In the introduction to Lunatic Heroes by C. Anthony Martignetti, singer/songwriter/musician/rockstar Amanda Palmer writes, "Anthony is a therapist, and a good listener."

That succinct characterization, included in a moving introduction about her lifelong relationship with Martignetti, whom she has known as a "mentor," "guru," [and] "best friend" since she was nine years old, describes in accurate and deliberate understatement the narrative voice of this powerful storyteller in his book, Lunatic Heroes. The title, which refers to his boyhood family, in reality, of course, describes all of us who suffer as fellow captives in the Human Condition.

This collection of stories both long and short amounts to a memoir of Martignetti's youth, growing up in the outskirts of Boston amid his Italian-American forebears. A sensitive boy who often felt isolated and outcast, his innate discomfort and alienation was reflected in early habits of nail-biting, self-afflicted hickeys, and a general resistance to most of the food his family routinely ate, "including, but not limited to: whole-roasted goat head ... pigs' feet, congealed blood pie, baby cow stomachs ... [and] "[g]arlic, garlic, and more garlic, garlic out your butt." As a result he was routinely insulted and beaten by his narcissistic mother, who would at other times smother him in love he craved, but whose mood would rarely last the day without including a dark turn. "Home was the place of love's promise," Martignetti observes, "and also the place where the wounds of love churned."

The stories and characters aren't all dark, some are positively comic (if darkly comic at that), with anecdotes of school friends and extended families and a larger-than-life grandfather who would let young Anthony carry a bag of cash to the bank, while "Nonno" followed behind, loaded gun in hand. The author often manages to strike an ironic if rueful tone even when describing routine lunacies, such as his mother gluing Lee Press-On Nails over his own in order to keep him from nail-biting - which led to his acquiring a taste for the plastic nails, which she would sometimes hand him as a treat when out in public, like giving a child a piece of candy.

Young Anthony's relationship with his father was no less complex, tracking a range of highs and lows that eventually led to his father's confession when "...years later he told me he loved me because I was his son, but that I just wasn't his type of guy." The author adds, "He was my idol, and I needed to be his type of guy." Don't we all.

The best non-fiction literature is that which uses the micro to illustrate the macro, and the compelling beauty of Martignetti's stories can be found in the parallel truths unique to his experience that lie side-by-side with truths that are unmistakably universal, and the tension and balance between the two keeps one riveted to the page. I laughed, I cried ...
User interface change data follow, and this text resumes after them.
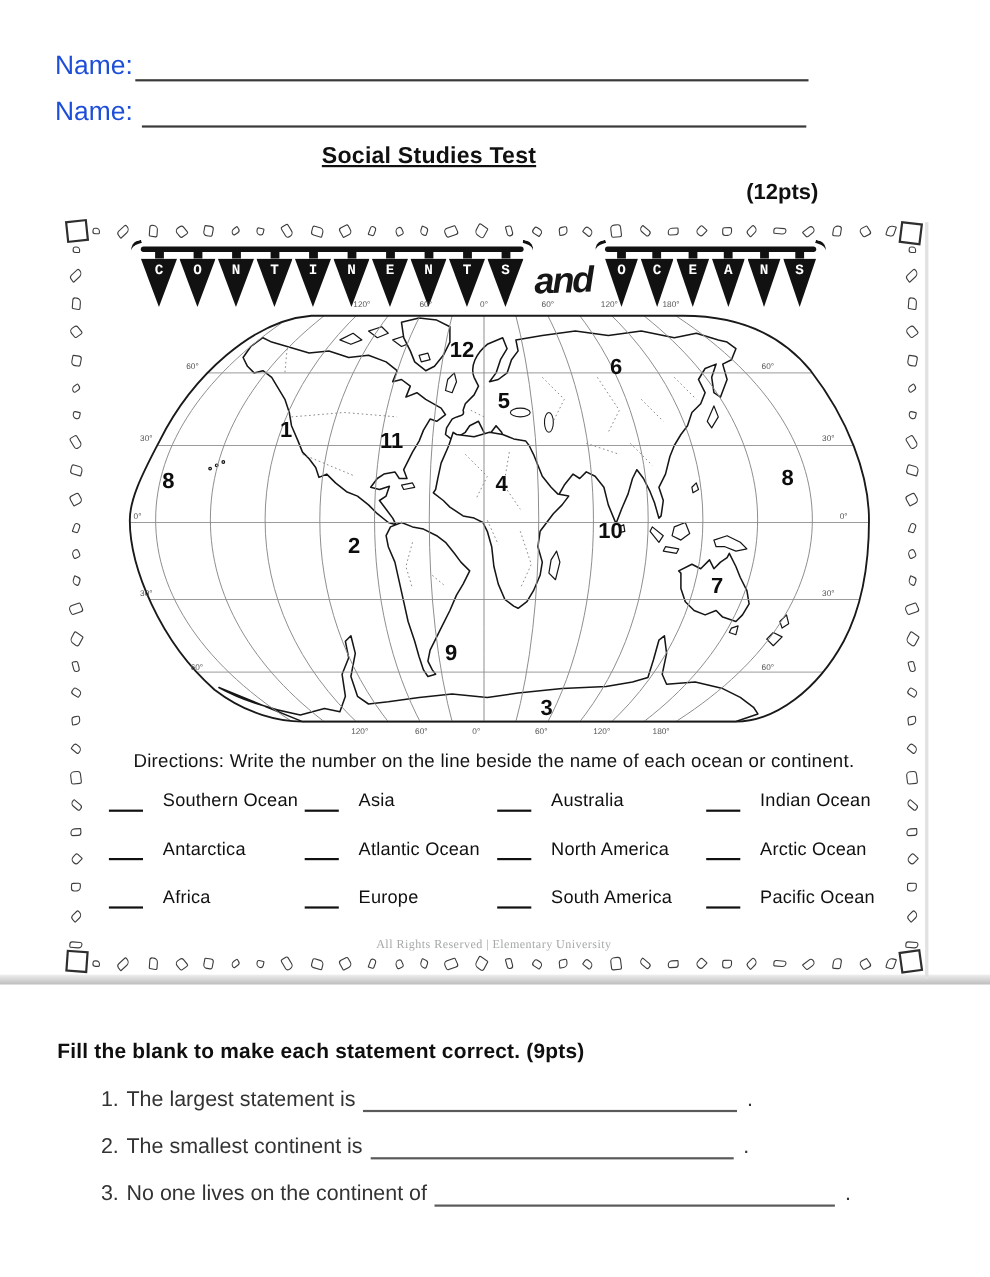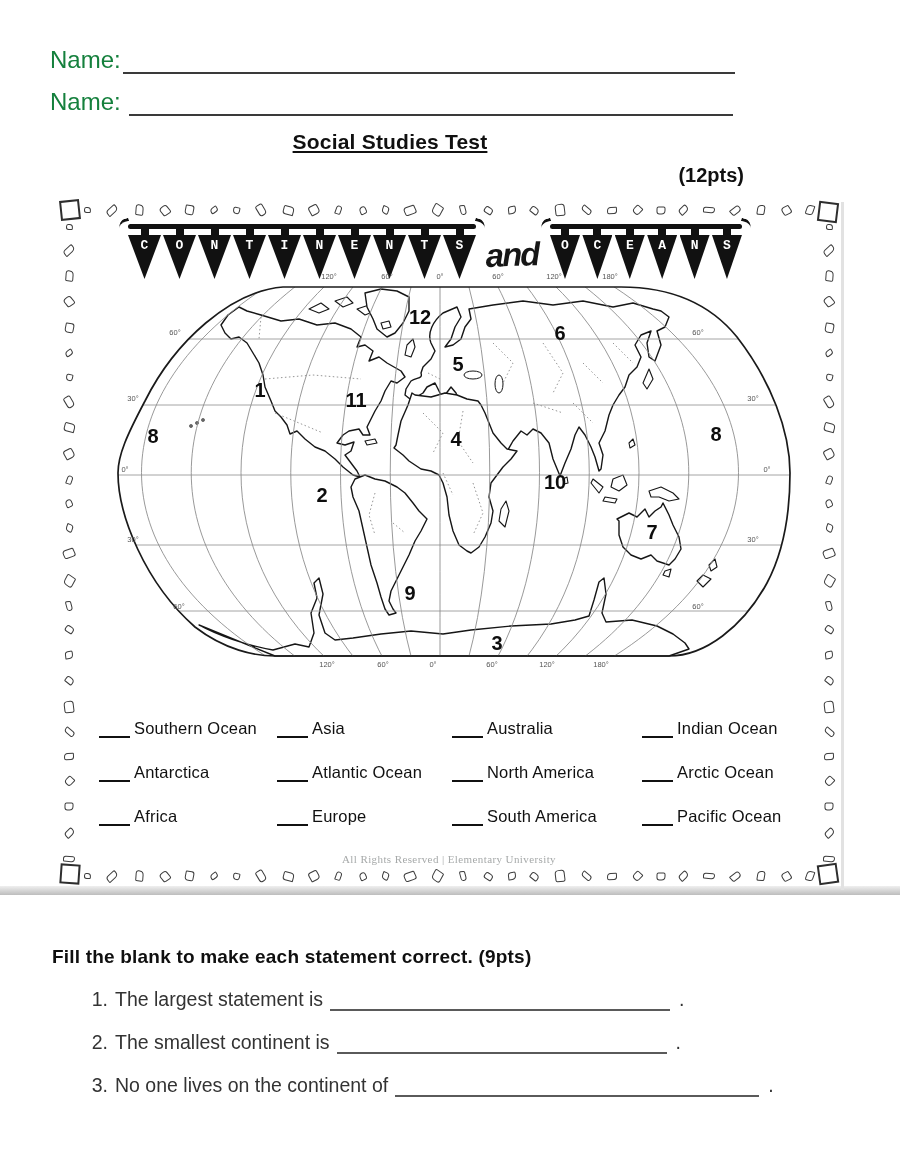--- a/index.html
+++ b/index.html
@@ -1,20 +1,20 @@
 <!DOCTYPE html>
 <html><head>
 <meta charset="utf-8">
 <style>
   html,body{margin:0;padding:0;background:#fff;}
   .page{position:relative;width:900px;height:1161px;background:#ffffff;overflow:hidden;
         font-family:"Liberation Sans",sans-serif;color:#1f1f1f;}
 
   
-  .field-row{position:absolute;left:50px;display:flex;align-items:flex-end;font-size:24px;color:#15803d;}
+  .field-row{position:absolute;left:50px;display:flex;align-items:flex-end;font-size:24px;color:#1d4ed8;}
   .field-row .line{display:inline-block;border-bottom:2.4px solid #3a3a3a;height:20px;margin-left:2px;}
   .name-row{top:46px;}
   .date-row{top:88px;}
   .title{position:absolute;left:0;top:130px;width:780px;text-align:center;
          font-size:21px;font-weight:bold;color:#101010;text-decoration:underline;letter-spacing:.2px;}
   .pts{position:absolute;top:164px;left:604px;width:140px;text-align:right;font-size:20px;font-weight:bold;color:#101010;}
 
   
   .frame{position:absolute;left:58px;top:198px;width:782px;height:690px;background:#fff;}
   .confetti-strip{position:absolute;display:flex;justify-content:space-between;align-items:center;}
@@ -62,21 +62,21 @@
   .map-svg .mer{stroke:#8d8d8d;stroke-width:0.9;fill:none;}
   .map-svg .dot{fill:none;stroke:#7a7a7a;stroke-width:0.8;stroke-dasharray:1.5,2.5;}
   .map-svg .mapnum{font-family:"Liberation Sans",sans-serif;font-size:20px;font-weight:bold;fill:#0d0d0d;}
   .map-svg .axlab{font-family:"Liberation Sans",sans-serif;font-size:7.5px;fill:#555;}
 
   
   .directions{position:absolute;left:0;top:484px;width:100%;text-align:center;
               font-size:17px;color:#141414;letter-spacing:.2px;}
   .answers{position:absolute;left:41px;top:521px;width:712px;display:grid;
            grid-template-columns:178px 175px 190px auto;row-gap:25px;}
-  .answer-item{display:flex;align-items:flex-end;gap:4px;font-size:16.5px;color:#101010;letter-spacing:.2px;}
+  .answer-item{display:flex;align-items:flex-end;gap:18px;font-size:16.5px;color:#101010;letter-spacing:.2px;}
   .answer-blank{display:inline-block;width:31px;height:15px;border-bottom:2.4px solid #111;}
   .watermark{position:absolute;left:0;top:655px;width:100%;text-align:center;
              font-family:"Liberation Serif",serif;font-size:11px;color:#a6a9a9;letter-spacing:.4px;}
 
   
   .scan-band{position:absolute;left:0;top:886px;width:900px;height:9px;
              background:linear-gradient(#efefef,#bdbdbd);}
   .scan-right{position:absolute;left:841px;top:202px;width:3px;height:688px;background:#e2e2e2;}
 
   
@@ -456,20 +456,21 @@
           <text x="539" y="251" text-anchor="middle" dominant-baseline="middle" class="mapnum">7</text>
           <text x="40" y="155" text-anchor="middle" dominant-baseline="middle" class="mapnum">8</text>
           <text x="603" y="153" text-anchor="middle" dominant-baseline="middle" class="mapnum">8</text>
           <text x="297" y="312" text-anchor="middle" dominant-baseline="middle" class="mapnum">9</text>
           <text x="442" y="201" text-anchor="middle" dominant-baseline="middle" class="mapnum">10</text>
           <text x="243" y="119" text-anchor="middle" dominant-baseline="middle" class="mapnum">11</text>
           <text x="307" y="36" text-anchor="middle" dominant-baseline="middle" class="mapnum">12</text>
         </g>
     </svg>
 
+    <div class="directions">Directions: Write the number on the line beside the name of each ocean or continent.</div>
     <div class="answers">
         <div class="answer-item">
           <span class="answer-blank"></span>
           <span>Southern Ocean</span>
         </div>
         <div class="answer-item">
           <span class="answer-blank"></span>
           <span>Asia</span>
         </div>
         <div class="answer-item">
In a tale of a mystic and magisterial bullfrog, a longtime resident at the local pond, Martignetti looks back on the cruelties of older boys who eventually trap the animal - a moment in which I had to turn away from the page in fear of impending cruelty - and draws connection and insight between the tragic creature and those Buddhist monks who immolated themselves in protest against an oppressive North Vietnamese regime. Looking back, "The monk who gave his life was a hero to me, as was Bullfrog before him."

Martignetti's super power is the ability to see these connections that are invisible to or overlooked by others, and the simultaneous humor and horror thereby revealed is impossible to turn away from. In recounting a first childhood crush, and its encompassing sense of inchoate longing, he recalls, "I had no idea what to do with her - I was a rabbit chasing a tricycle." Comic or tragic, the author's vision is unfailingly 20-20.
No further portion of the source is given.